Eyes of a Child

“I love my kids, but I love God more”

“Love the Lord your God with all your heart.”

-Matthew 22:37

So as I sit here this morning I have Silas laying on the couch beside me, smiling away just enjoying life.  Here he is just making noises, following different lights around the room with his eyes, and just being content.  As I stare down at him, my mind can’t help but wander and think, does he know that I love him?  Does he translate when daddy says, “I love you little man?”  Does he have a grasp to that when I pick him up to comfort him when he cries?  Our older son Eli is now a little over 2 years old and starting to say, “I love you” back to us when we say it.  You can also tell in his actions that he is now grasping the love from Linds and I.  When he runs up to us at the end of the day excited that we are home from work, or after being gone for a few days and asking the question, “Daddy come home yet?”  He gets it!

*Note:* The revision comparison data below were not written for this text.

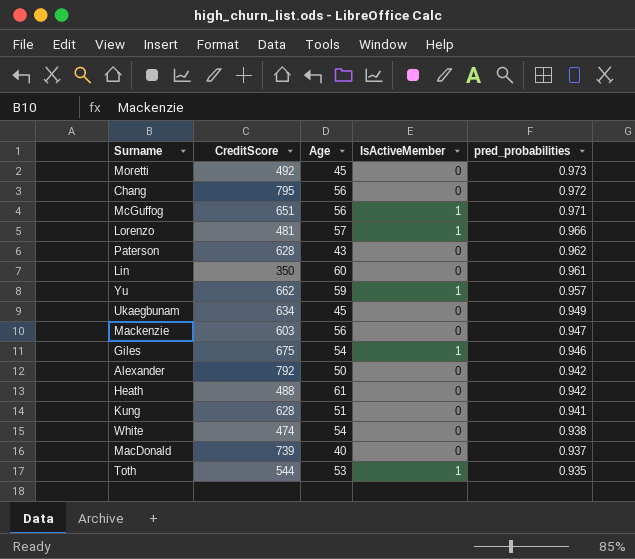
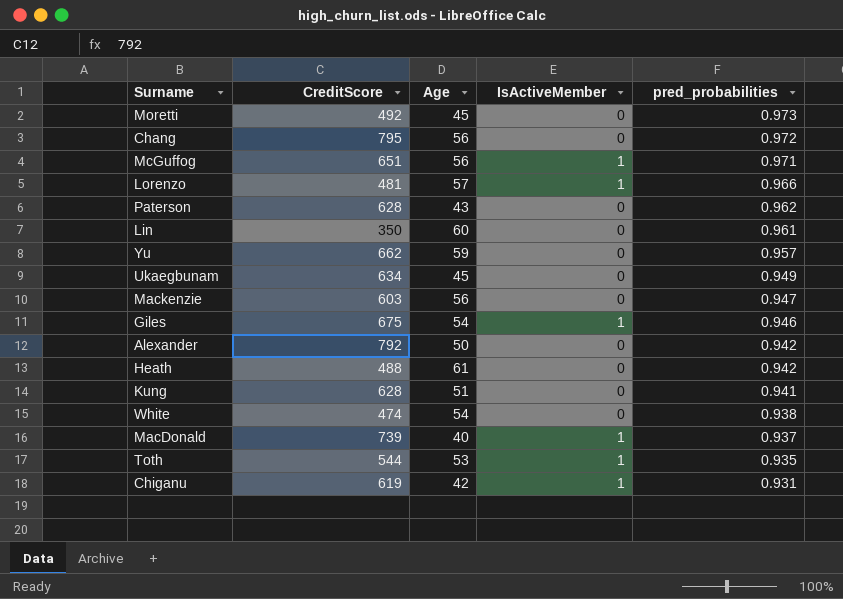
Yu | IsActiveMember: 1 -> 0
MacDonald | IsActiveMember: 0 -> 1
row Chiganu: none -> 619 | 42 | 1 | 0.931

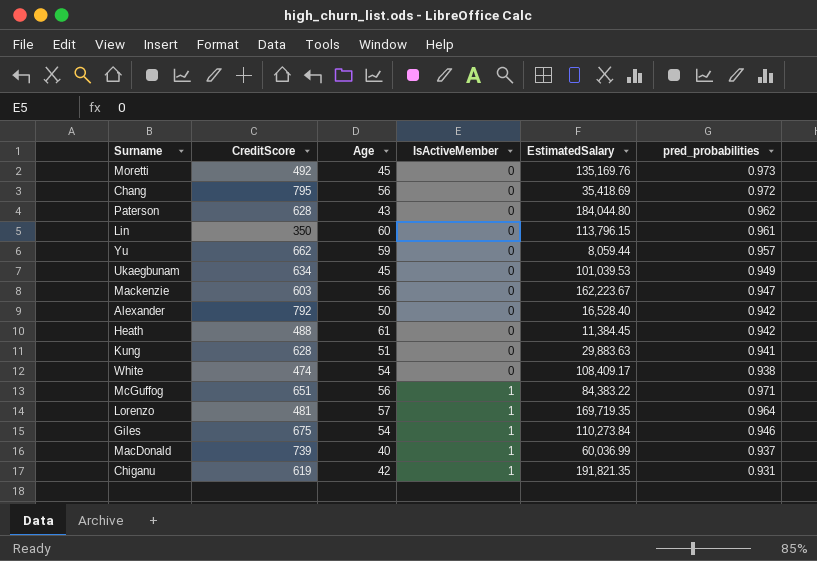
row order: pred_probabilities descending -> IsActiveMember ascending
column EstimatedSalary | position: none -> 5
row Toth: 544 | 53 | 1 | 0.935 -> none
Lorenzo | pred_probabilities: 0.966 -> 0.964

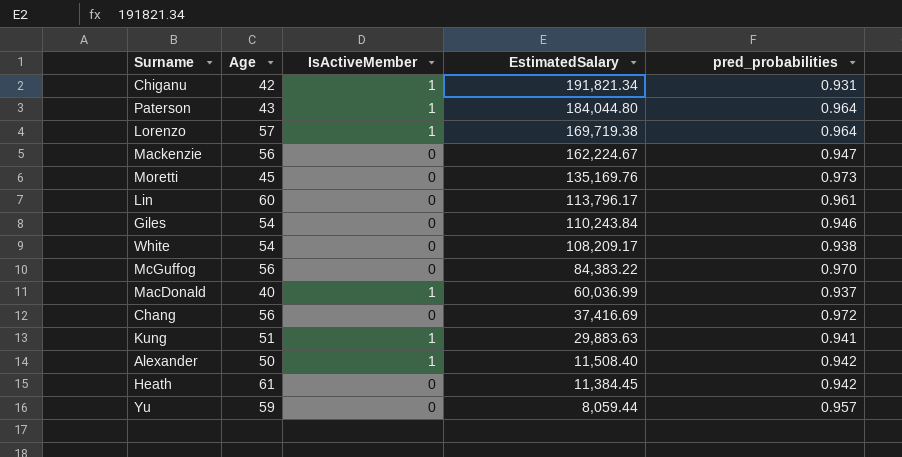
row order: IsActiveMember ascending -> EstimatedSalary descending
column CreditScore | position: 2 -> none
row Ukaegbunam: 634 | 45 | 0 | 101,039.53 | 0.949 -> none
Chiganu | EstimatedSalary: 191,821.35 -> 191,821.34
Paterson | IsActiveMember: 0 -> 1
Paterson | pred_probabilities: 0.962 -> 0.964
Lorenzo | EstimatedSalary: 169,719.35 -> 169,719.38
Mackenzie | EstimatedSalary: 162,223.67 -> 162,224.67
Lin | EstimatedSalary: 113,796.15 -> 113,796.17
Giles | IsActiveMember: 1 -> 0
Giles | EstimatedSalary: 110,273.84 -> 110,243.84
White | EstimatedSalary: 108,409.17 -> 108,209.17
McGuffog | IsActiveMember: 1 -> 0
McGuffog | pred_probabilities: 0.971 -> 0.970
Chang | EstimatedSalary: 35,418.69 -> 37,416.69
Kung | IsActiveMember: 0 -> 1
Alexander | IsActiveMember: 0 -> 1
Alexander | EstimatedSalary: 16,528.40 -> 11,508.40

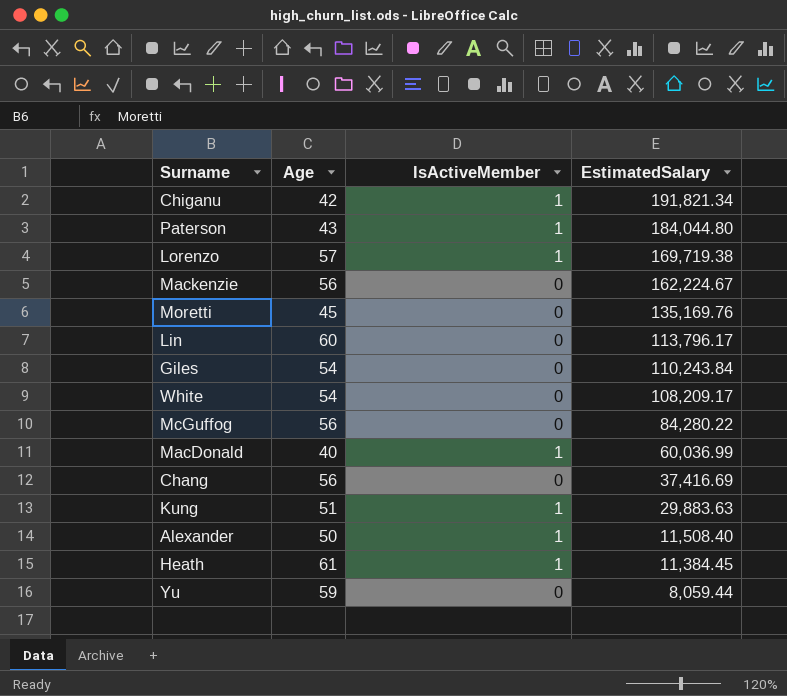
column pred_probabilities | position: 5 -> none
McGuffog | EstimatedSalary: 84,383.22 -> 84,280.22
Heath | IsActiveMember: 0 -> 1

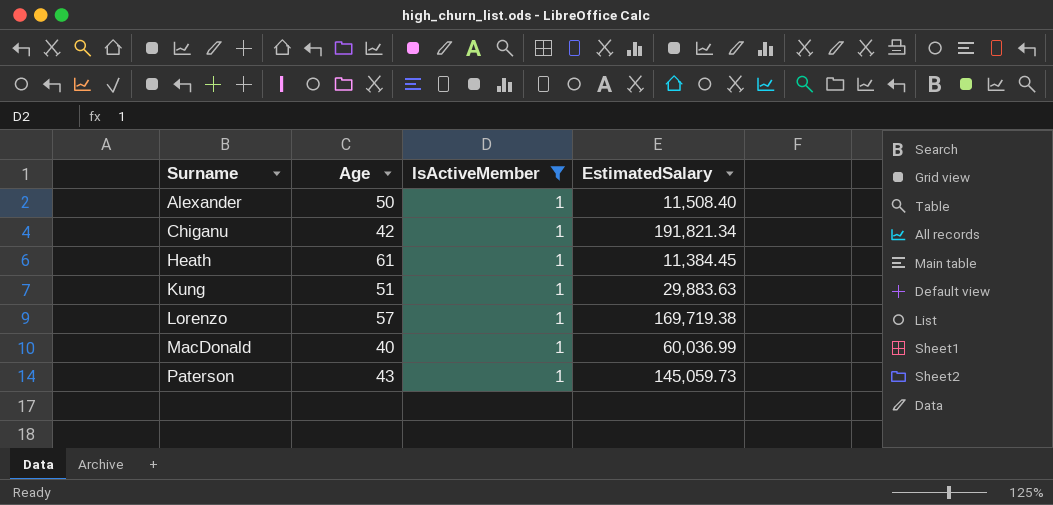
filter: none -> IsActiveMember = 1
row order: EstimatedSalary descending -> Surname ascending
Paterson | EstimatedSalary: 184,044.80 -> 145,059.73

Yet my mind also starts to contemplate the question,  I wonder if they can understand my love for God?  Because you see, to me, that is even more important that them knowing that I love them.  I want them to know and understand the love of God from my example.  I want them to know and truly grasp that it is more important for me to love and serve God as my number one priority even over loving them.  That may sound harsh and countercultural, but it is biblical.  Loving God first.

2 monkeys

Now don’t get me wrong I would do absolutely anything for my kids, I love them more than I knew was humanly possible.  I would sacrifice myself for them.  I hate seeing when they are in pain or sick, and my heart breaks for them.  But the bottom line here is, my kids are not my God and I want them to know that.  I would venture to say though that for many of us we have allowed our kids to take that role in our lives.  Instead of leading them towards Christ and living a righteous life we have allowed our kids to become the guiding light and determining factor in our lives instead of seeking God’s wisdom.  We have honestly flipped the roles around when it comes to faith.  We have placed our kids on the throne, and then made God number 2.  Hear me please on this as I have been completely convicted on this in my own life and still struggle with what this will look like as Eli and Silas get older.  I am not here to be there friend, I am not here or designed to serve them, I am here, designed and created to be their dad and show them what it means to love God first and foremost.  Will it mean at times they get upset with me for having biblical rules in our household?  Without a doubt.  Will it mean at times they think I am old fashioned, most likely.  Will it also mean that they get to understand the grace of God because of my love for God first and then allowing that to translate into my love for them?  That is my hope and goal.

When my boys grow up I want them to understand that they have a daddy and mommy who love them.  But for Lindsey and I, ultimately we want our kids to know that we love God first.  We want our boys to grow up understanding that our love for God drives our decisions, not our love for them.  God first, then the boys.  We want our boys to grow up able to say that their mommy and daddy love Jesus more than life itself.

What about you?  Do your kids know that you love God even more than them?  Or are they on the throne in your life?  I am not trying to sound harsh with this but this answer will determine how you raise your kids.  Is it about them or about God himself?

“Choose you this day whom you will serve, but as for me and my house we will serve the LORD.”